No doubt – Scout leader training is invaluable, as are the selfless folks who volunteer to train their fellow Scouters (thank you if you do!)
I recommend you take advantage of every training opportunity possible. Trained Scouters are more likely to do good, and less likely to do harm.
Scout leader training is about technique, facts, and procedures; all admittedly valuable things to know, but training has limitations.
There are limited opportunities for developing an understanding of the concepts that inform the techniques, facts, and procedures – to gain the knowledge that enables us to resolve the hundreds of interesting questions Scouting poses.
Answers drawn from technique, facts, and procedures are less effective than answers drawn from an understanding of the broader underlying concepts that inform them.
Perhaps you feel as I do sometimes, like we are just clicking Lego bricks together without ever actually understanding what that Lego brick is, or how it relates to all the other bricks. Sometimes we end up with theoretically perfect combinations of technique, facts and procedures that just don’t work.
Knowing what to do is not knowing why it should be done.
Standard operating procedures can advance our aims, but they must always be questioned and examined. When we don’t ask why we will find ourselves caught in a cul-de-sac of tradition and habit. Tradition and habit should must stand up to close scrutiny.
Knowledge is powerful, policy is weak.
Educating volunteers is difficult and costly. Creating layers of organizational policy is less difficult and costly, but policy is a blunt instrument. We waste a lot of energy hemming in our volunteers with policies that outlaw the wrong things. If we educate our volunteers they will do the right things naturally.
Simplicity is more powerful than complexity.
Scouting’s founder asserted that “Scouting is simple”, and “Scouting is not an abstruse or difficult science, rather it is a jolly game if you take it in the right light“. Scouters with a firm grasp on simplicity are effective. The game is simple, the field of play is clear, and the rules are simple.

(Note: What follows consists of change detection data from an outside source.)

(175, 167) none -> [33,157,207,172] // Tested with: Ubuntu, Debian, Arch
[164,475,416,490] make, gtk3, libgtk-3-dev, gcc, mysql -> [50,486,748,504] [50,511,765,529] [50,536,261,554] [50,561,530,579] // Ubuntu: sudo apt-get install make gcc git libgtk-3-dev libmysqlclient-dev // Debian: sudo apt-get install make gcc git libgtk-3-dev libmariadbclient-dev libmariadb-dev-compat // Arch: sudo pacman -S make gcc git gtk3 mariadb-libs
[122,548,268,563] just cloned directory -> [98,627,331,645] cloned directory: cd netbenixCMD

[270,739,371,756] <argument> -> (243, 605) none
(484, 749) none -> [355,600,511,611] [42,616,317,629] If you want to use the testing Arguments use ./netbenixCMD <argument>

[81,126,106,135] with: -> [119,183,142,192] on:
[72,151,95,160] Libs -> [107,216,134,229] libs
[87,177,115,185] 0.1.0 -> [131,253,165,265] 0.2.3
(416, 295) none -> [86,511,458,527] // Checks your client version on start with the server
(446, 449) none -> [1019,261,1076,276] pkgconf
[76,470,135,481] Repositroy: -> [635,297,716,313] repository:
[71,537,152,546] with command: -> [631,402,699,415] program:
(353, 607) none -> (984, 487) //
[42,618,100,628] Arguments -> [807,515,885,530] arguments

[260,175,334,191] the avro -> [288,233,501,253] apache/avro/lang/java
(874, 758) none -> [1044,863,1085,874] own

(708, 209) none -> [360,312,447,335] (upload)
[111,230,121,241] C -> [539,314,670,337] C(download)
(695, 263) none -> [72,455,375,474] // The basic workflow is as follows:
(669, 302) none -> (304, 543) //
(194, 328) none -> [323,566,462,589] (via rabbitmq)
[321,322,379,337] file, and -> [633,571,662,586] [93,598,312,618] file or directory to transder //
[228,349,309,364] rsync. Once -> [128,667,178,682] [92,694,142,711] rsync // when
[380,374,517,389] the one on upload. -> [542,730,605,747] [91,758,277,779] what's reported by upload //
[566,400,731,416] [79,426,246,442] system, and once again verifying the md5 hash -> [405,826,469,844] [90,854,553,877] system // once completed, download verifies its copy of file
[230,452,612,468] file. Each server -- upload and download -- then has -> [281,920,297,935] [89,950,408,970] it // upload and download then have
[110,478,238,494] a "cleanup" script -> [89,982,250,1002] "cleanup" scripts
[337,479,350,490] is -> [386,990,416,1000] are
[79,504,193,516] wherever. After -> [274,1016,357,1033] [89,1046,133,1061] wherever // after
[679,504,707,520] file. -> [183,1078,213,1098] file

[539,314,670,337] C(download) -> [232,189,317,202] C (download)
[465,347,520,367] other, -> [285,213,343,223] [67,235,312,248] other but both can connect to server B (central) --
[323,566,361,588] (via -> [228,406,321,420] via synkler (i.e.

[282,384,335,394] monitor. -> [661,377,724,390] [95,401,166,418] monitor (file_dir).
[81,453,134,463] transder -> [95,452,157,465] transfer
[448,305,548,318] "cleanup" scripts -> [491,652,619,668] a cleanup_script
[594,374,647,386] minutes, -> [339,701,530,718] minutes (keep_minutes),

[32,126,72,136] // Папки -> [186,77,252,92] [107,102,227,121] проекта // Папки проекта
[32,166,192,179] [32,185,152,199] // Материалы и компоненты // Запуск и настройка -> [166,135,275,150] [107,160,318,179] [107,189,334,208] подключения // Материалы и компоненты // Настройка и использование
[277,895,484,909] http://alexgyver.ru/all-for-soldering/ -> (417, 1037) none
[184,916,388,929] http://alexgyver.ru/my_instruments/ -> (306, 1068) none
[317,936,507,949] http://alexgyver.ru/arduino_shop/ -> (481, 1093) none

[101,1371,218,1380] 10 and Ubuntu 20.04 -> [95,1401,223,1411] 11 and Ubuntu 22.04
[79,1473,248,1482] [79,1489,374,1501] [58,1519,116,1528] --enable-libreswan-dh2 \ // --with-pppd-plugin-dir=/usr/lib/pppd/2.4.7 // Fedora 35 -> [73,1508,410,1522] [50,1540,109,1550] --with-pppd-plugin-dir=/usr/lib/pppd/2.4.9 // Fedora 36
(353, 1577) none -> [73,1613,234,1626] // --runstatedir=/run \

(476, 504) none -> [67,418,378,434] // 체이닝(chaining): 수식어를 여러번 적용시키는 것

Oddly enough it turns out simplicity is much more difficult to learn. Try drawing a perfect simple circle in one stroke, or making a perfect drive in golf. It’s easier to teach complexities because there are so many things to talk about you never really have to understand why you are teaching them.
Individuality is stronger than standardization.
Scouting is aimed at individuals, not herds. Standardizing expectations leads to imposing limitations that are not only logically impossible, but work against the aims we strive to achieve. It’s easy to teach standardization, and much more challenging to learn how to work with individuals.
What’s the answer?
Naturally there’s no single answer. Asking questions of our program, ourselves and our fellow Scouters is a good start. I’ve had a lot of fun writing about this simple game over the past decade, and playing the game for the past thirty five years. Strive to know your role as a Scouter and get trained. Don’t wait for knowledge to find you; seek it out.
Frank Maynard says
As a parent experienced with having Legos in the house (and too many foot punctures from stepping on them), I find your allegory very illustrative of the concept of training versus understanding.
Lego sells complete kits of blocks and pieces which, when assembled, form a figure of some kind – a robot, or a spacecraft, or a ship. My sons, both in their twenties now, still enjoy attacking a Lego kit and assembling it, ending up with a nicely-made completed project that eventually sits on the shelf and looks nice.
Lego also sells plain blocks in a rainbow of colors and variety of sizes. When they were much younger, my sons would sit and play for hours with the blocks, assembling them and taking them apart in various configurations to make an infinite spectrum of structures. I admit I was myself fascinated and took part in some of the building too. And when they were done, they could tear it apart and build something else.
Much of our training attempts to assemble our brains into orderly figures like the Lego kits to build the latest Star Wars figurine. But it is the creative play, the exploration of possibilities of the generic blocks, that learning the “why” behind the “what” can result in a greater understanding of our roles as volunteers. Basic training can wet the sponge, but advanced training like Wood Badge can dig deeper and put participants in experience situations where the whys of Scouting come to life.
It can work the same with the Scouts too. There seems to be an imposed need to demonstrate completion of some kind of training in order to validate the notion that the Scouts have been trained. But rather than a day-long lecture on troop structure and program planning, give them a pertinent troop leadership task to complete and let them arrive at their own solutions, guiding them as necessary but letting them discover on their own terms. National Youth Leadership Training contains many elements of this, and the Scouts that I have known benefited greatly from the tools they acquired from the course.